§ Work instruction: The answer should match the entries that follow exactly, except that no image appears in it.
-- Supplied records follows --
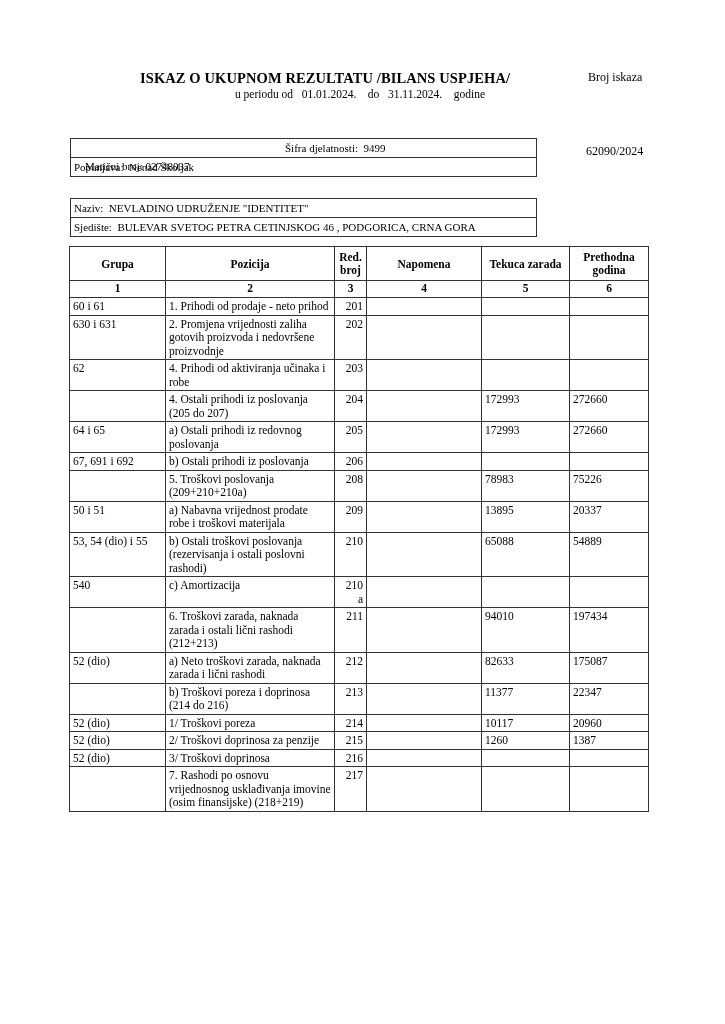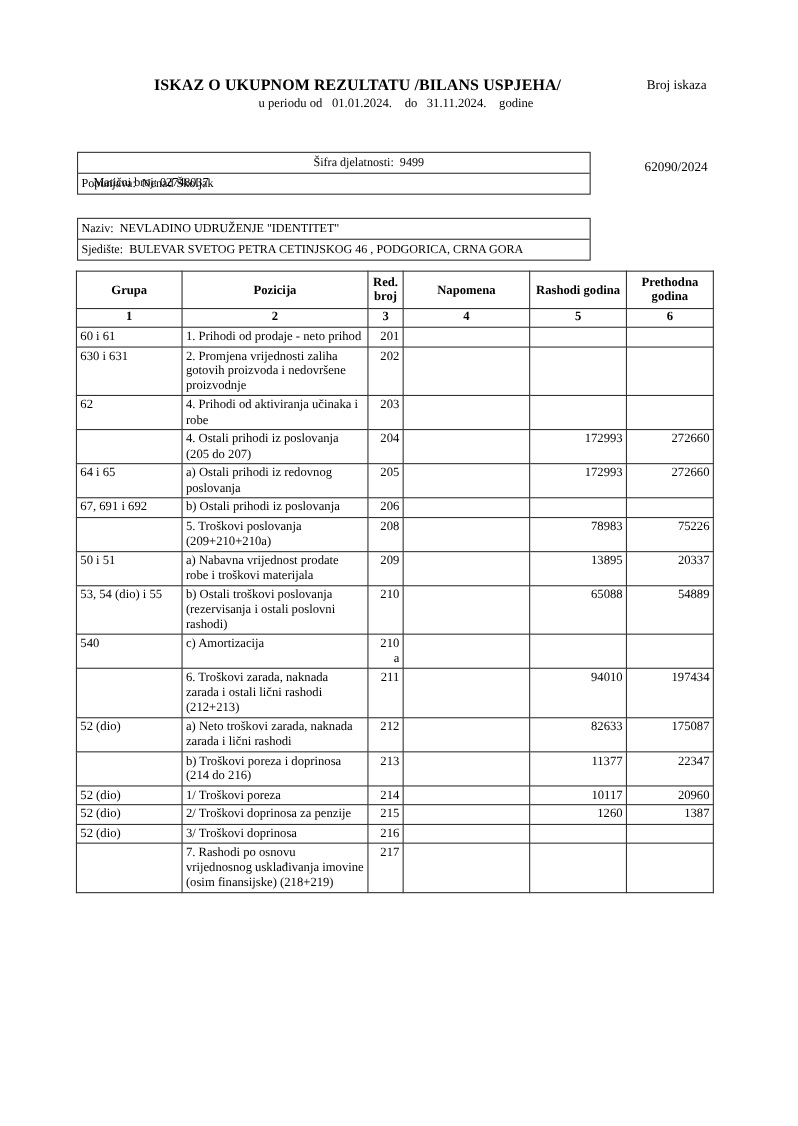"Rashodi godina" th { text: Rashodi godina -> Tekuca zarada }
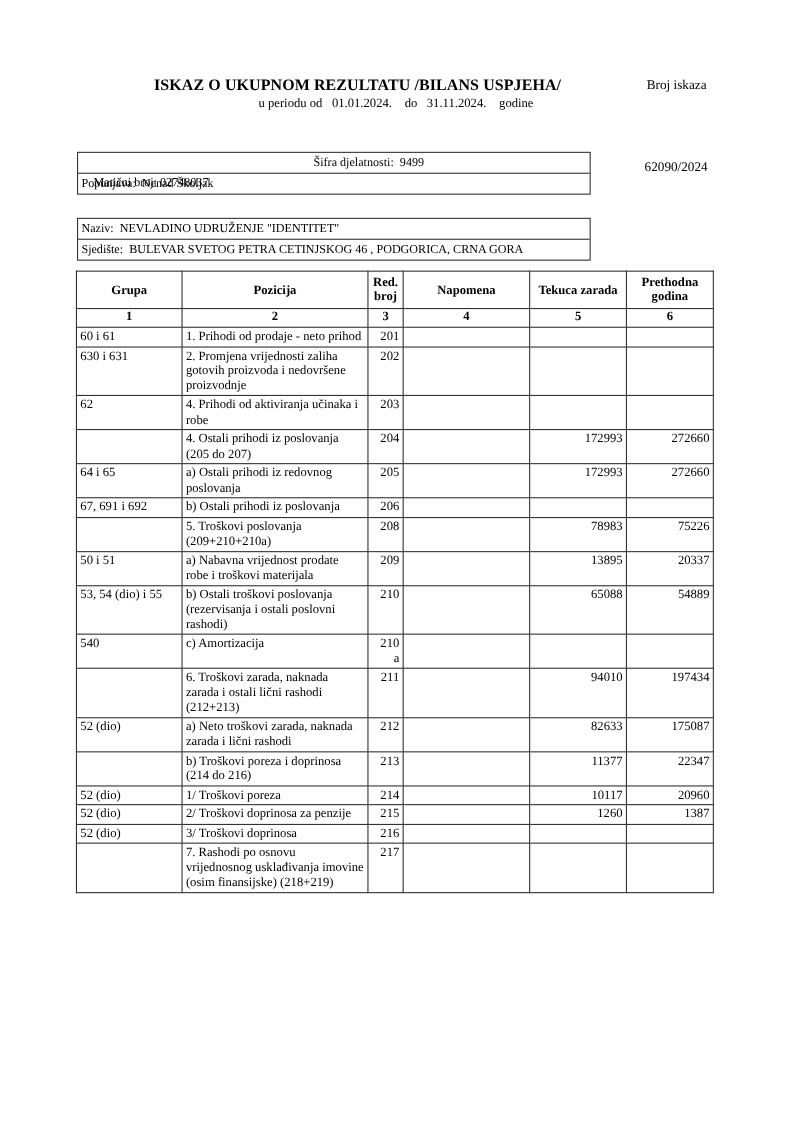"172993" td.num { text-align: right -> left }
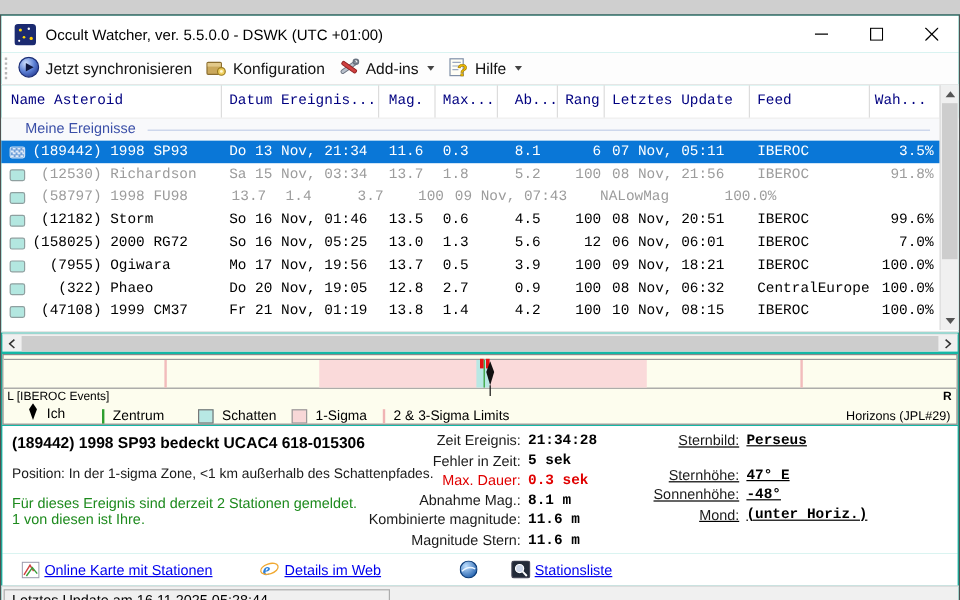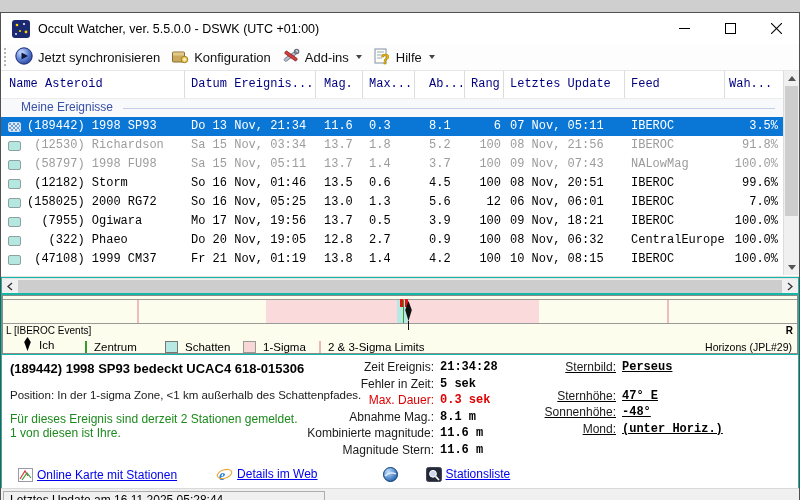"Sa 15 Nov, 05:11" div.cell { html: <div>Sa 15 Nov, 05:11</div> -> none }
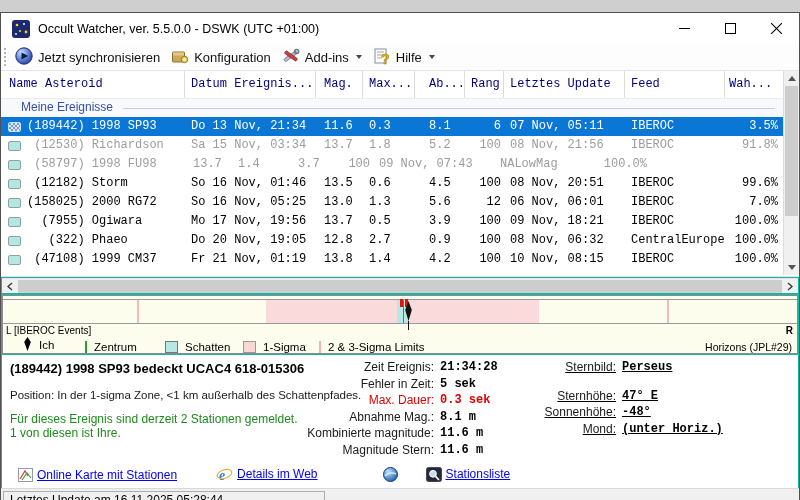"Online Karte mit Stationen" .link { align-items: flex-start -> flex-end }
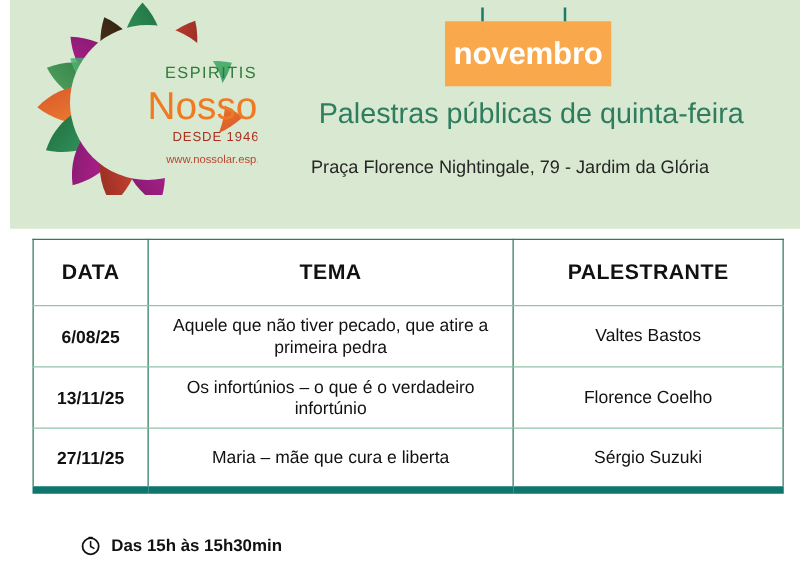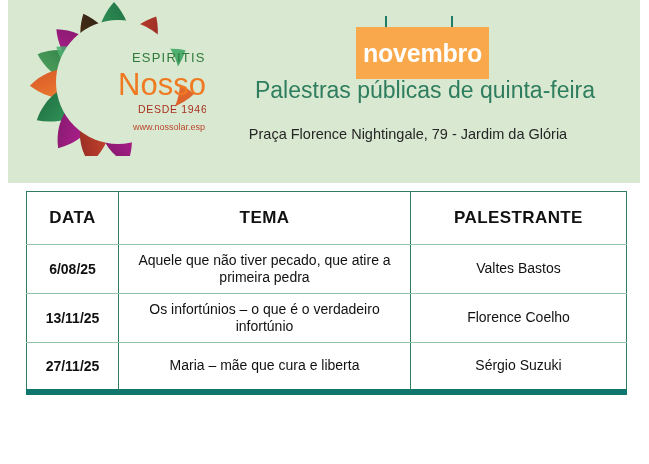"novembro" #month-badge-wrap { top: 16px -> 6px }
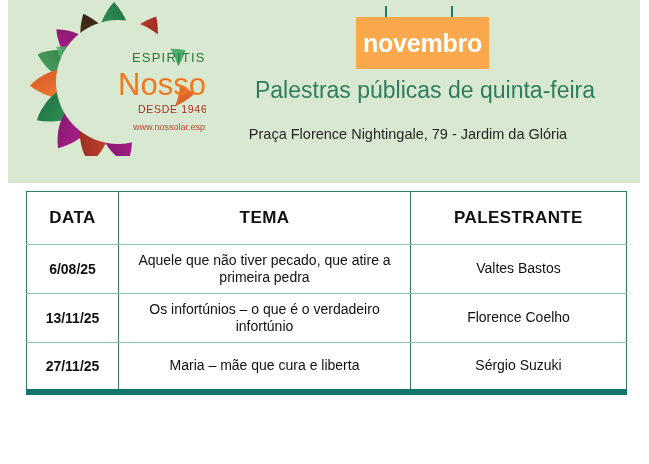"Das 15h às 15h30min" div { html: none -> <div> <svg> <circle></circle> <path></path> <path></path> </svg> <span>Das 15h às 15h30min</span> </div> }
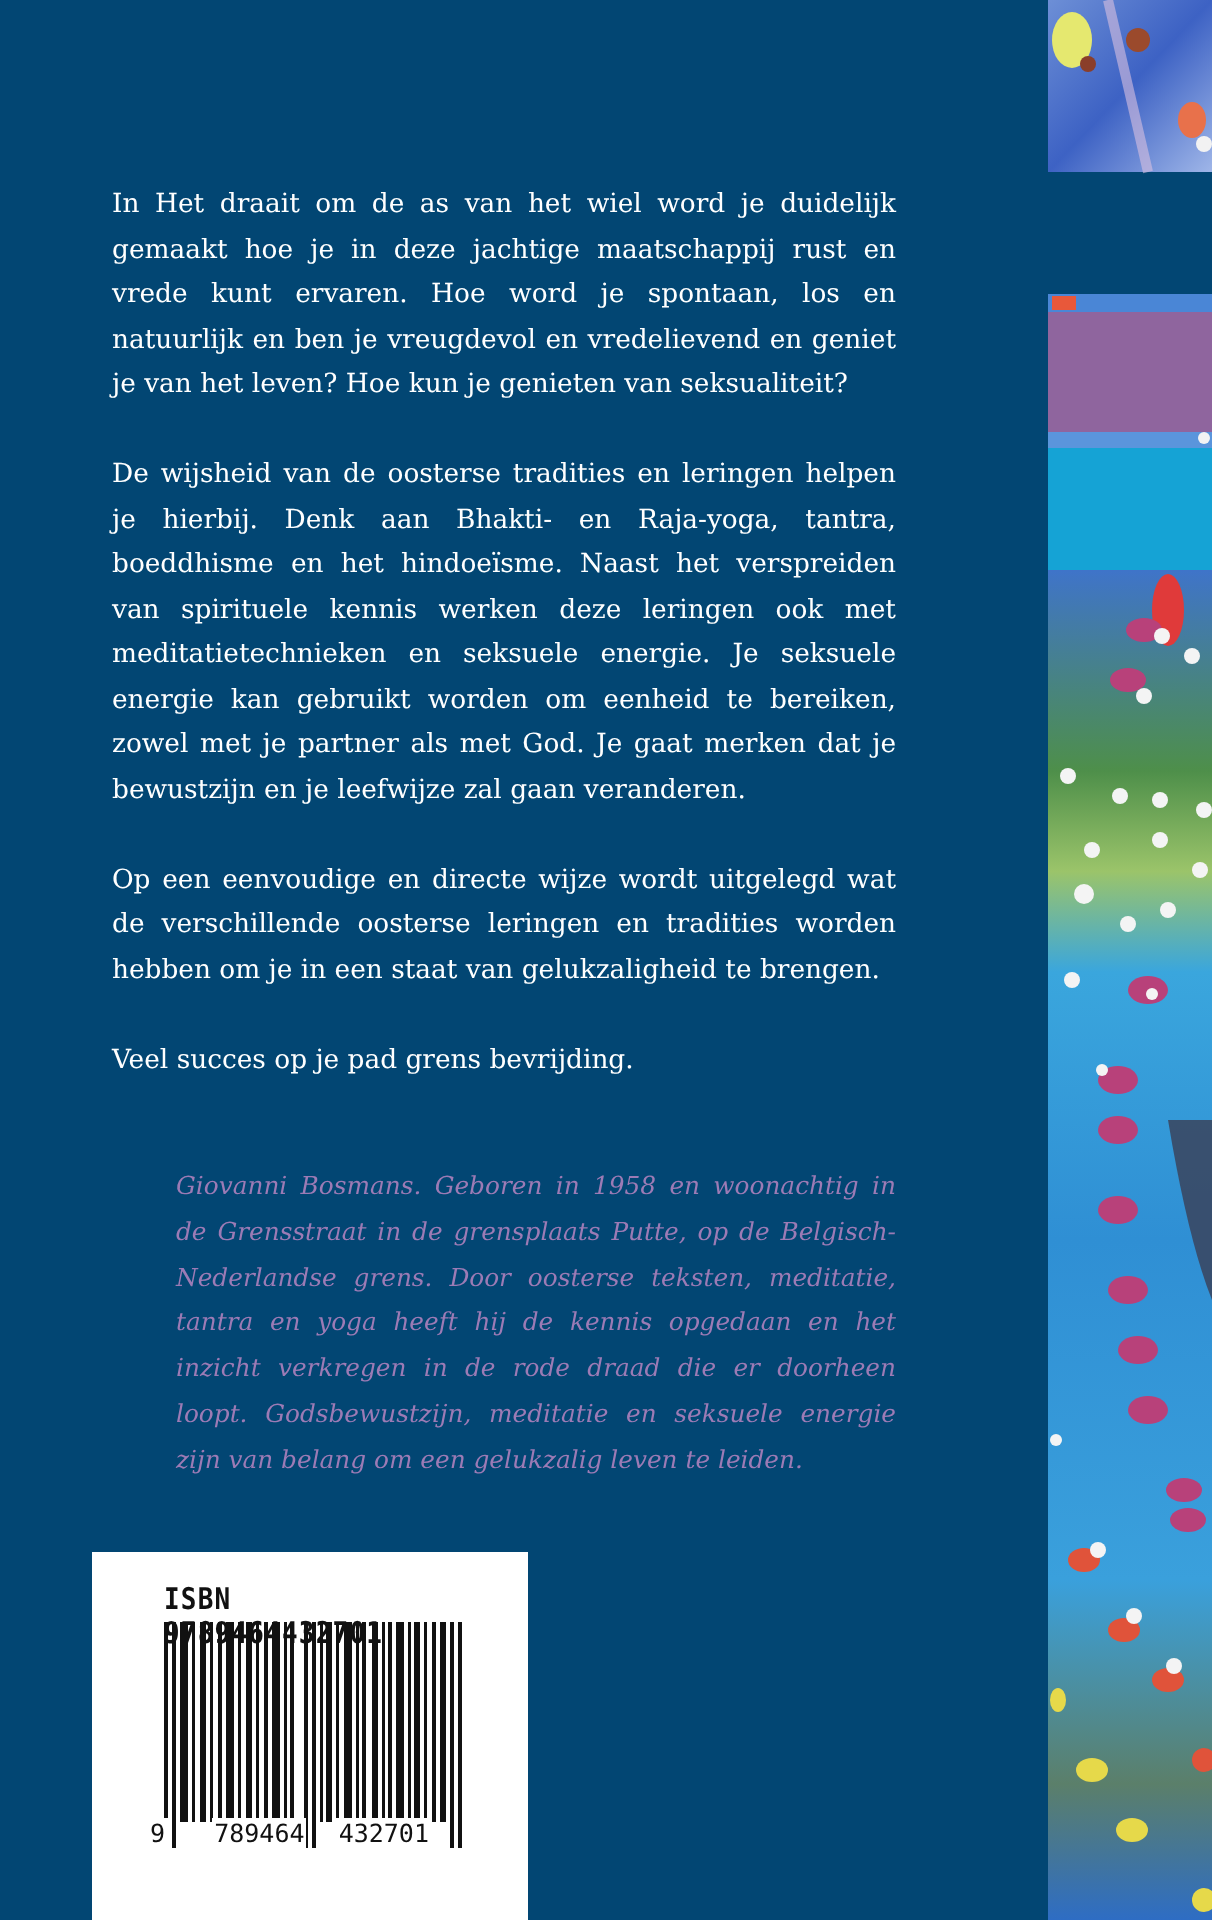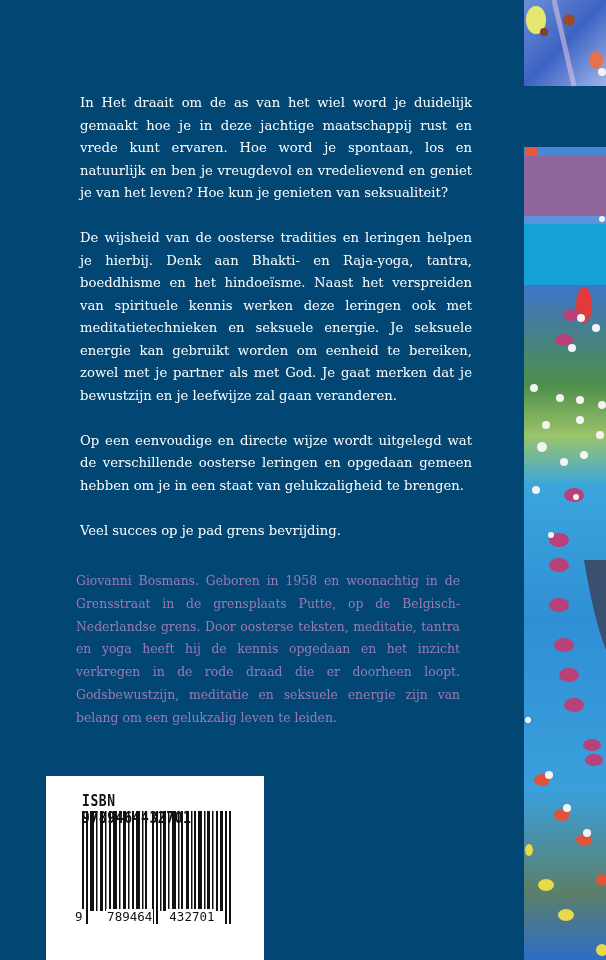"In Het draait om de" .text-block { left: 80px -> 56px }
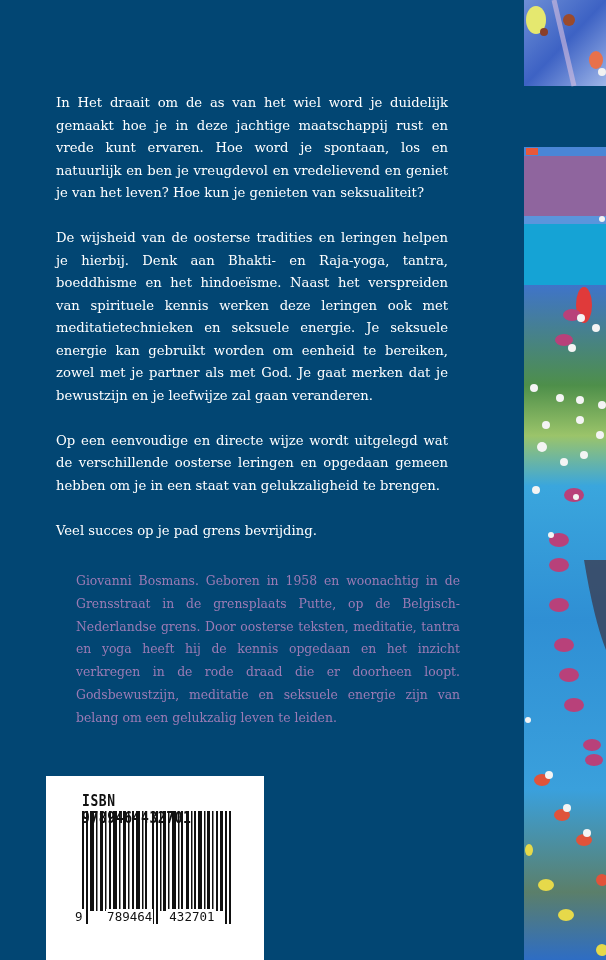"Op een eenvoudige en directe" p.para { text: opgedaan gemeen -> tradities worden }
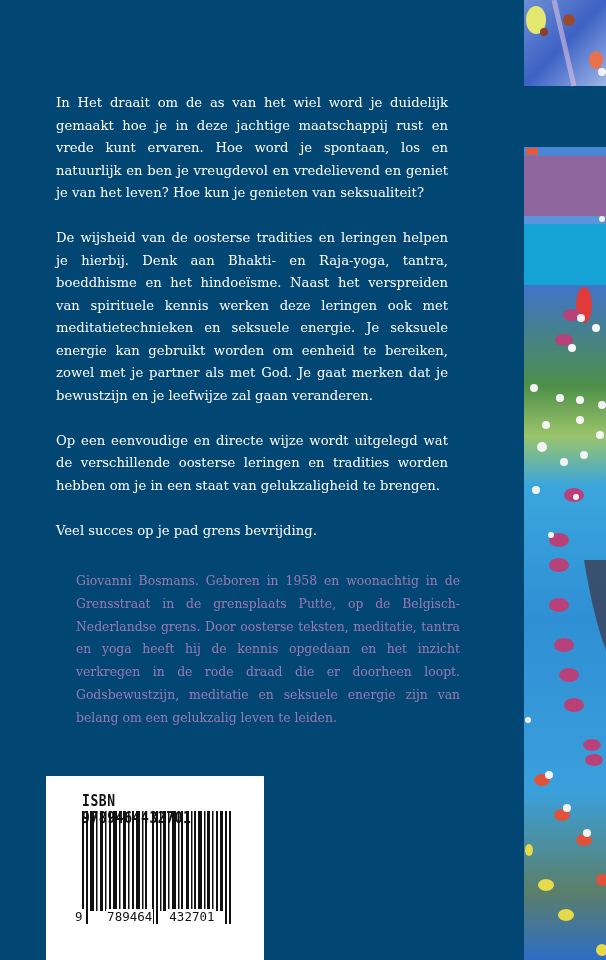"Giovanni Bosmans. Geboren in 1958" .about-body { font-style: none -> italic; margin: 4px -> 16px }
-- Supplied records concluded --
§ Solution for this problem:
"Rashodi godina" th { text: Rashodi godina -> Tekuca zarada }
"172993" td.num { text-align: right -> left }
"Sa 15 Nov, 05:11" div.cell { html: <div>Sa 15 Nov, 05:11</div> -> none }
"Online Karte mit Stationen" .link { align-items: flex-start -> flex-end }
"novembro" #month-badge-wrap { top: 16px -> 6px }
"Das 15h às 15h30min" div { html: none -> <div> <svg> <circle></circle> <path></path> <path></path> </svg> <span>Das 15h às 15h30min</span> </div> }
"In Het draait om de" .text-block { left: 80px -> 56px }
"Op een eenvoudige en directe" p.para { text: opgedaan gemeen -> tradities worden }
"Giovanni Bosmans. Geboren in 1958" .about-body { font-style: none -> italic; margin: 4px -> 16px }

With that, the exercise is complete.